Melt some clocks and some cheese with Salvador Dalí’s cookbook
One might imagine that a cookbook bearing the name of Salvador Dalí would be filled with appetizing dishes like “Shattered Lightbulb In Béarnaise Sauce” and “Crème De Soldier’s Headbone.” But that would probably be too obvious for him, and any crazy meals that we could think up would likely be deemed tediously weird by the surrealist icon.

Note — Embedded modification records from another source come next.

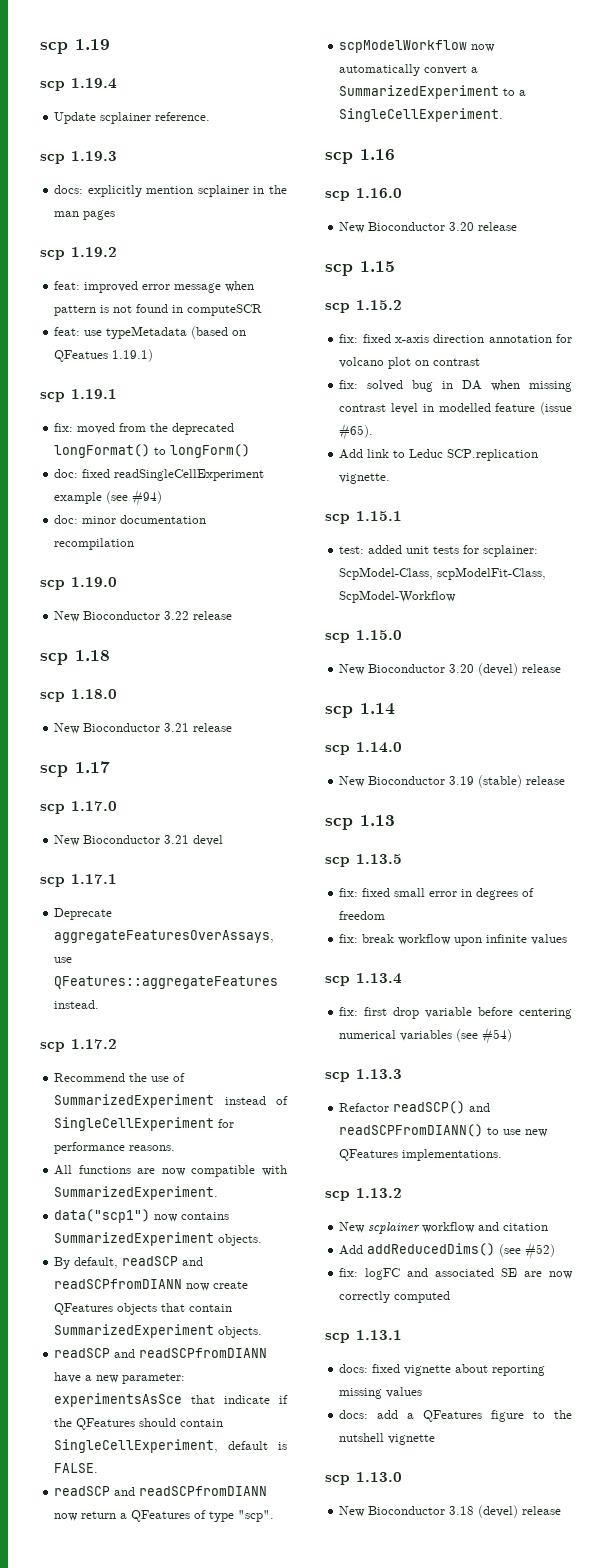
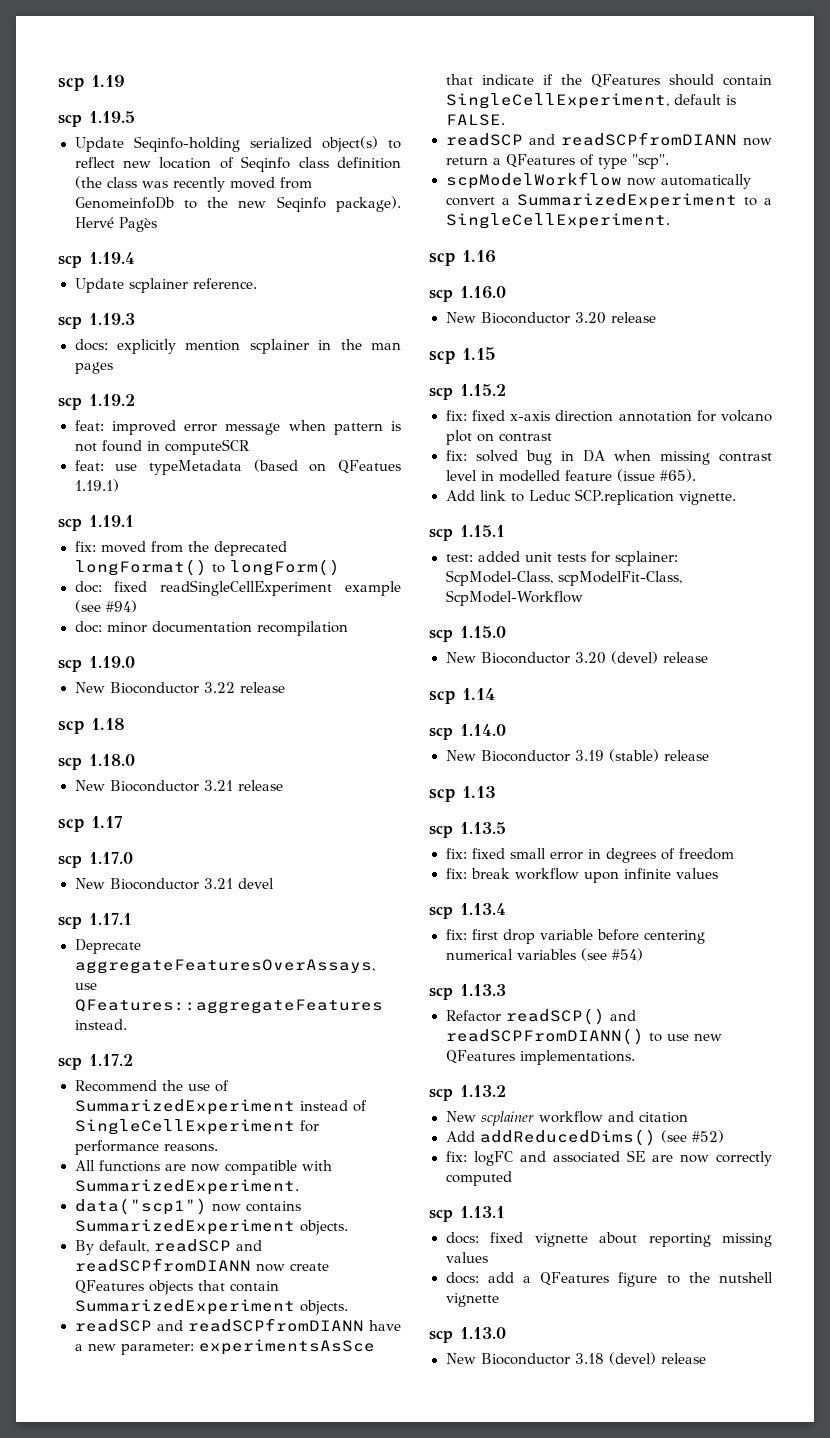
+ scp 1.19.5
+ Update Seqinfo-holding serialized object(s) to reflect new location of Seqinfo class definition (the class was recently moved from GenomeinfoDb to the new Seqinfo package). Hervé Pagès

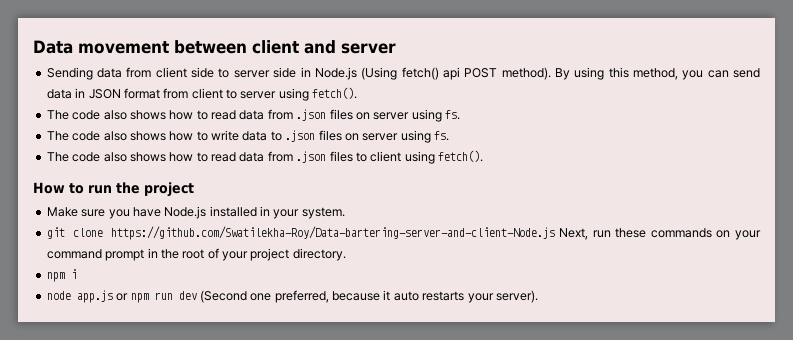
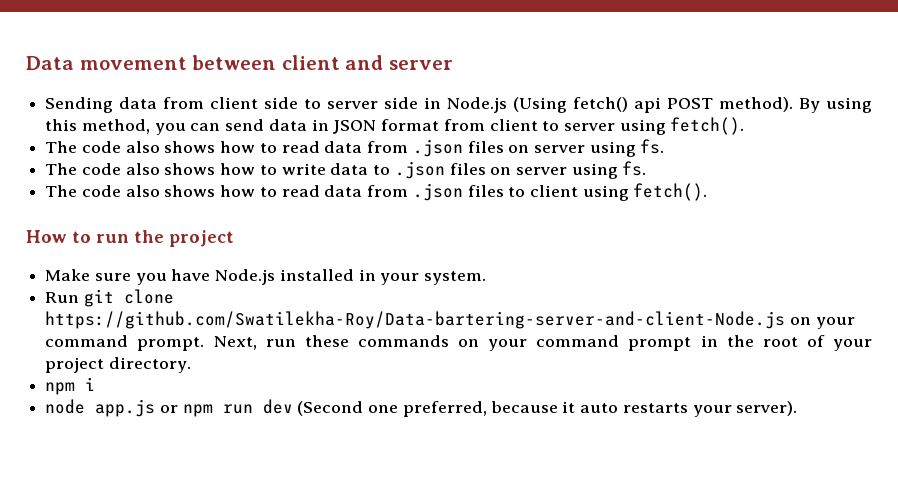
- git clone https://github.com/Swatilekha-Roy/Data-bartering-server-and-client-Node.js Next, run these commands on your command prompt in the root of your project directory.
+ Run git clone https://github.com/Swatilekha-Roy/Data-bartering-server-and-client-Node.js on your command prompt. Next, run these commands on your command prompt in the root of your project directory.

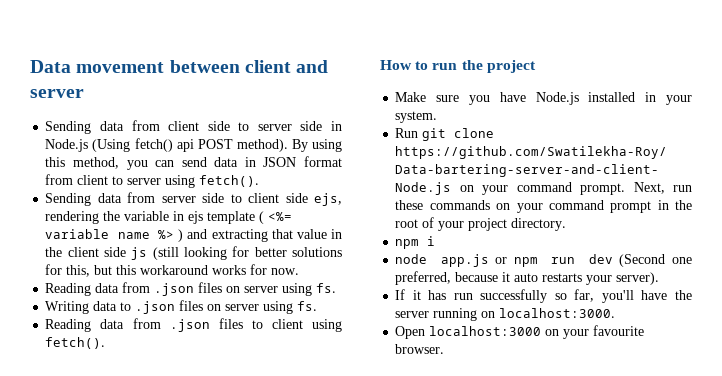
- The code also shows how to read data from .json files on server using fs.
+ Sending data from server side to client side ejs, rendering the variable in ejs template ( <%= variable name %> ) and extracting that value in the client side js (still looking for better solutions for this, but this workaround works for now.
+ Reading data from .json files on server using fs.
- The code also shows how to write data to .json files on server using fs.
+ Writing data to .json files on server using fs.
- The code also shows how to read data from .json files to client using fetch().
+ Reading data from .json files to client using fetch().
+ If it has run successfully so far, you'll have the server running on localhost:3000.
+ Open localhost:3000 on your favourite browser.

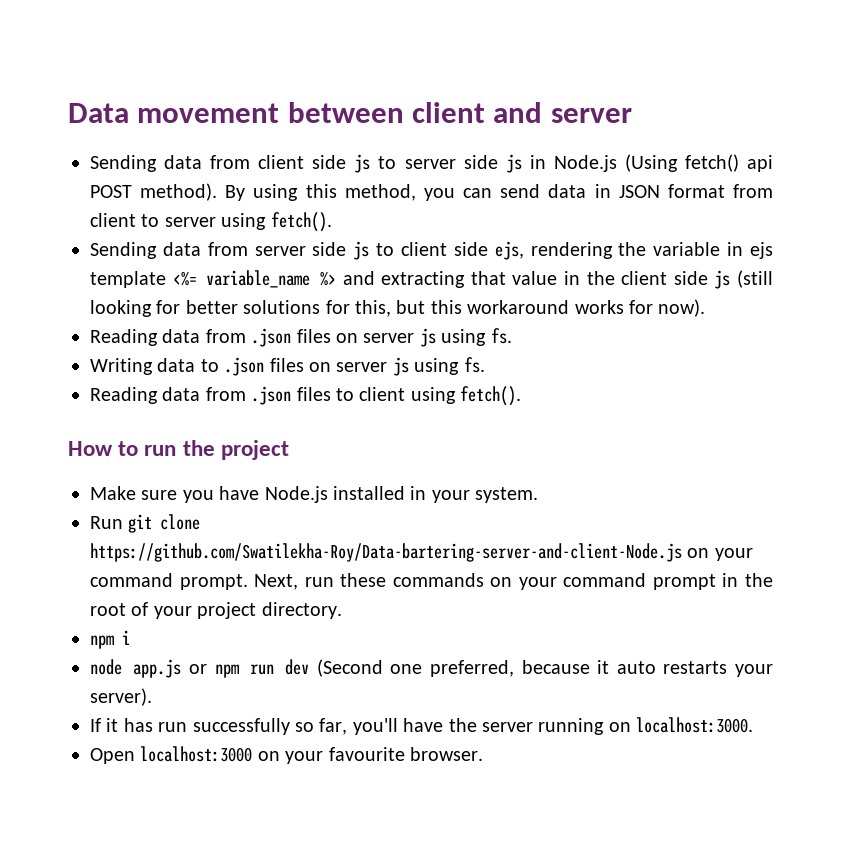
- Sending data from client side to server side in Node.js (Using fetch() api POST method).
+ Sending data from client side js to server side js in Node.js (Using fetch() api POST method).
- Sending data from server side to client side ejs, rendering the variable in ejs template ( <%= variable name %> ) and extracting that value in the client side js (still looking for better solutions for this, but this workaround works for now.
+ Sending data from server side js to client side ejs, rendering the variable in ejs template <%= variable_name %> and extracting that value in the client side js (still looking for better solutions for this, but this workaround works for now).
- Reading data from .json files on server using fs.
+ Reading data from .json files on server js using fs.
- Writing data to .json files on server using fs.
+ Writing data to .json files on server js using fs.

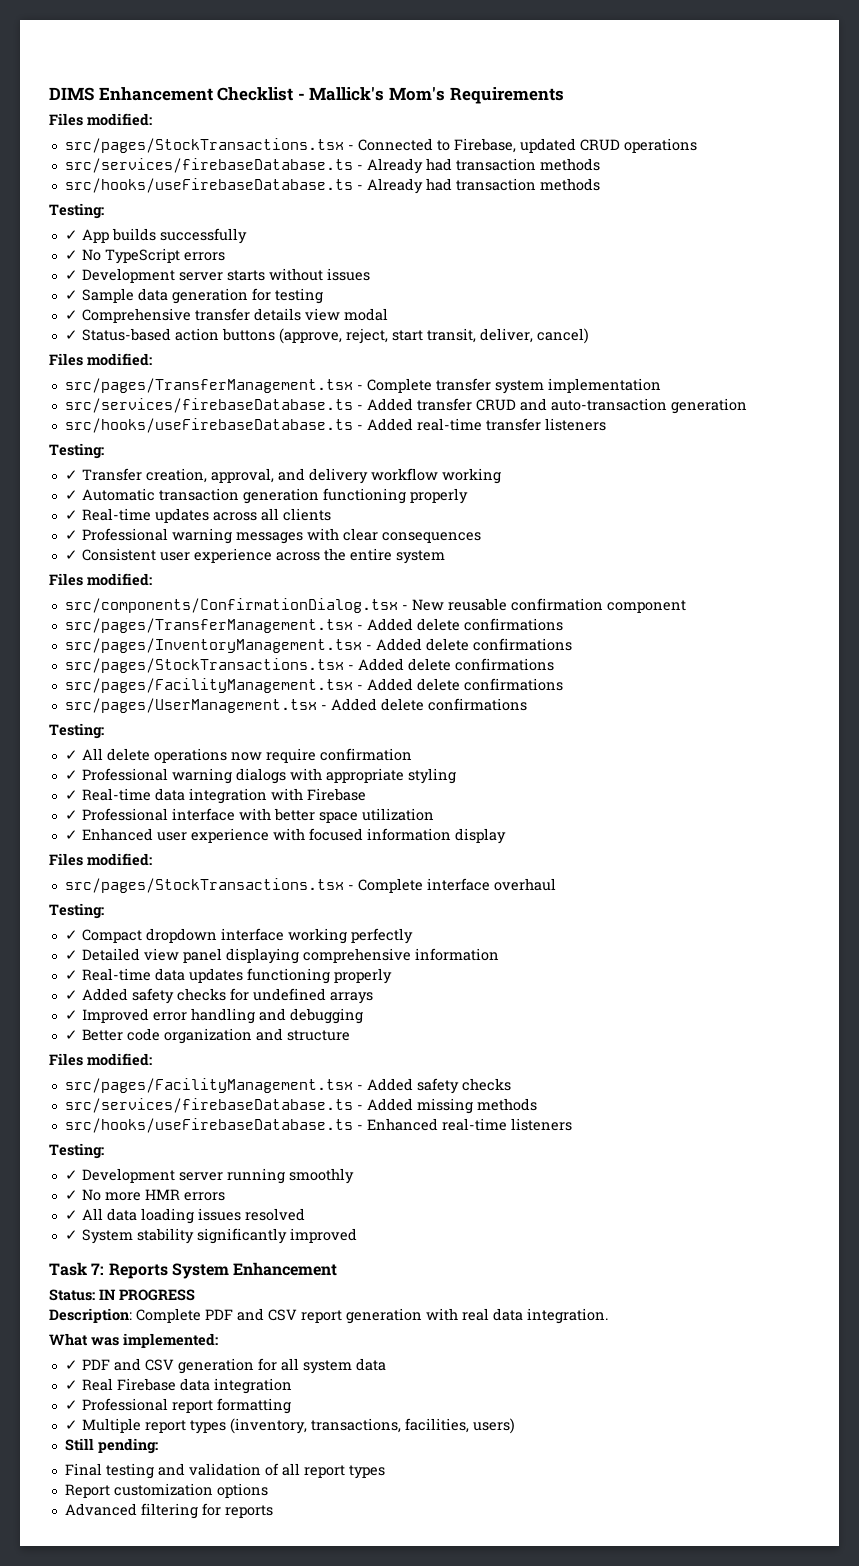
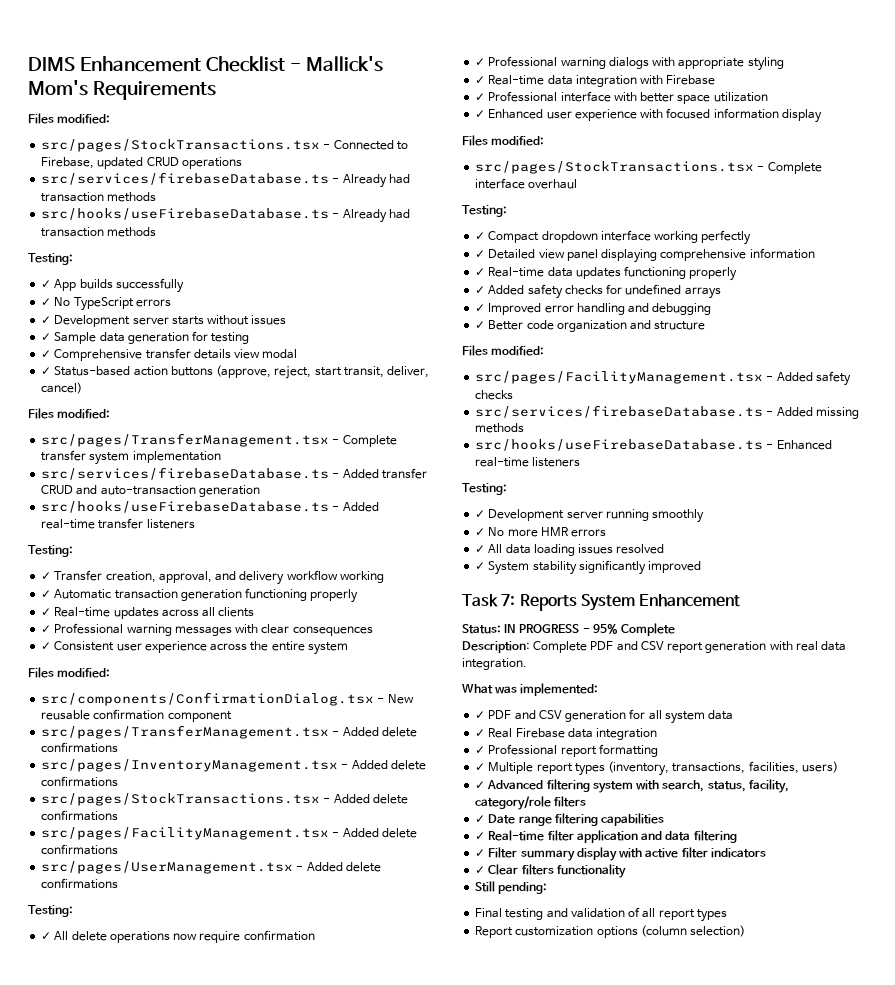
- Status: IN PROGRESS
+ Status: IN PROGRESS - 95% Complete
+ ✓ Advanced filtering system with search, status, facility, category/role filters
+ ✓ Date range filtering capabilities
+ ✓ Real-time filter application and data filtering
+ ✓ Filter summary display with active filter indicators
+ ✓ Clear filters functionality
- Report customization options
- Advanced filtering for reports
+ Report customization options (column selection)

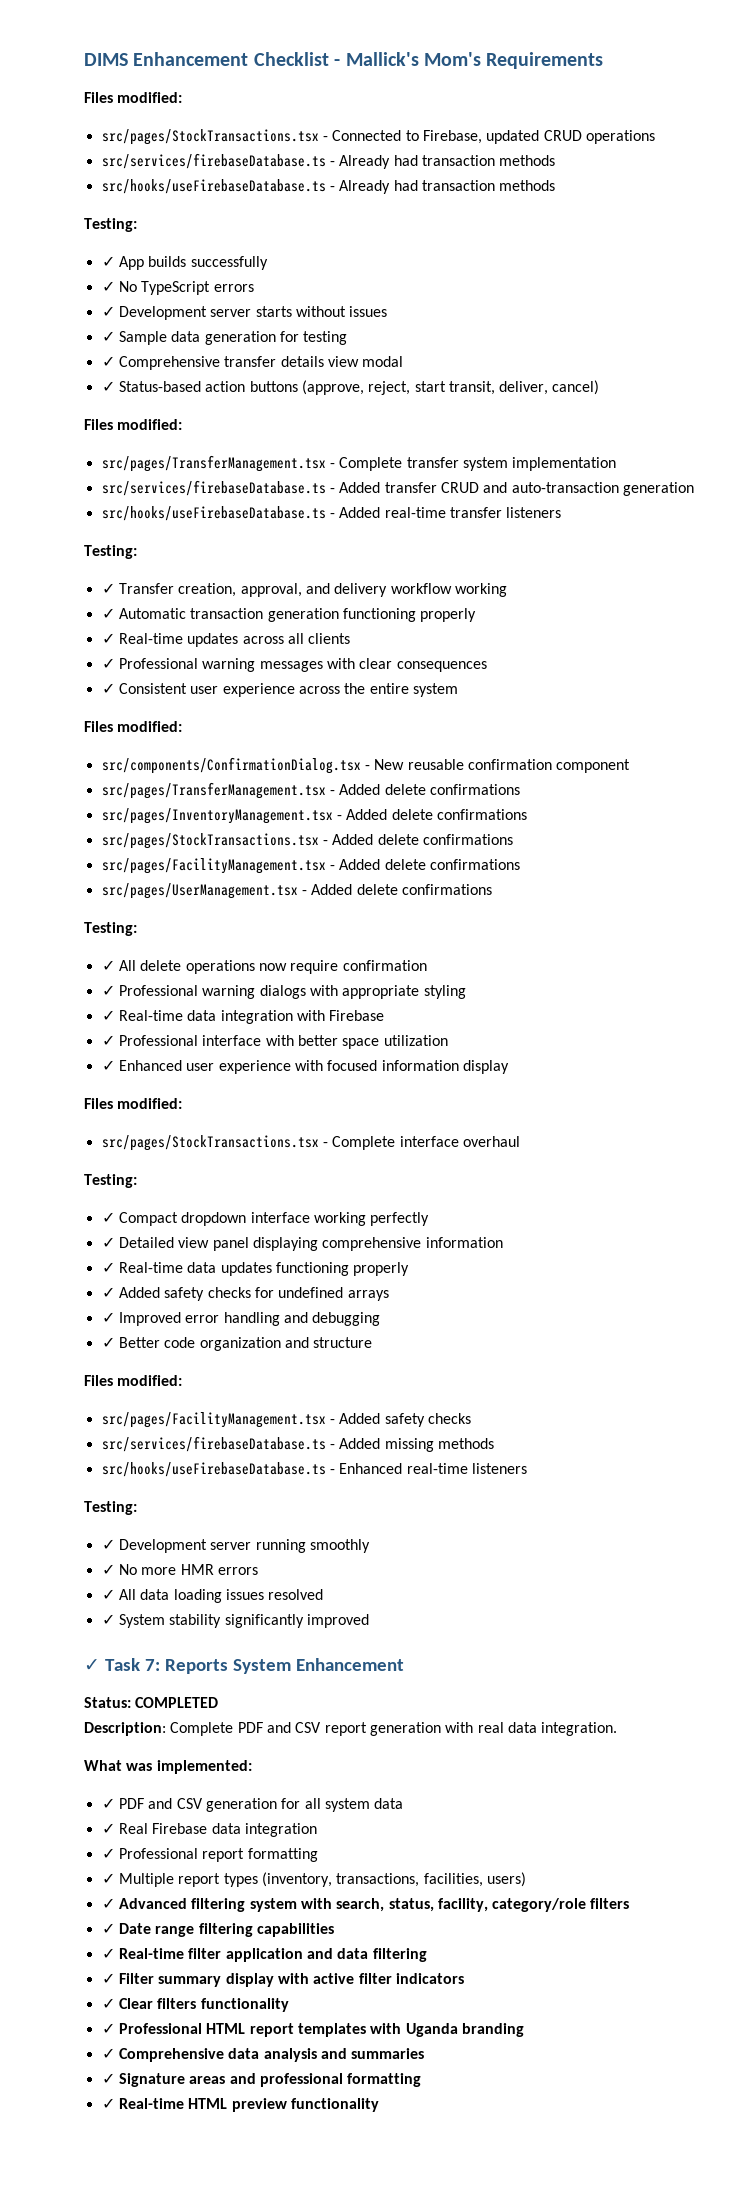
- Task 7: Reports System Enhancement
+ ✓ Task 7: Reports System Enhancement
- Status: IN PROGRESS - 95% Complete
+ Status: COMPLETED
- Still pending:
- Final testing and validation of all report types
- Report customization options (column selection)
+ ✓ Professional HTML report templates with Uganda branding
+ ✓ Comprehensive data analysis and summaries
+ ✓ Signature areas and professional formatting
+ ✓ Real-time HTML preview functionality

Instead, when Dalí created Les Diners De Gala some four decades ago, he did it on the level. Kind of. Collected from French chefs by Dalí and his wife Gala over the course of many years of opulent dinner parties, the recipes—such as “Veal Cutlets Stuffed With Snails” or “Bush Of Crayfish In Viking Herbs”—are neither toxic nor intentionally offensive, just a little further to the side of oddball decadence than most people are used to. The cookbook does feature some oblique references to cannibalism and some unsettling artwork, though. It is Dalí, after all.
There are currently only 400 copies of that cookbook still in existence. Soon, though, there will be many more. Maybe even one on your bookshelf: Taschen is about to reissue the collection of 136 recipes, My Modern Met reports.
“We would like to state clearly that, beginning with the very first recipes, Les Diners De Gala, with its precepts and its illustrations, is uniquely devoted to the pleasures of Taste,” Dali explains in the body of the cookbook. “Don’t look for dietetic formulas here. We intend to ignore those charts and tables in which chemistry takes the place of gastronomy. If you are a disciple of one of those calorie-counters who turn the joys of eating into a form of punishment, close this book at once; it is too lively, too aggressive, and far too impertinent for you.”
Les Diners De Gala will be back out later this month, and is already available for pre-order.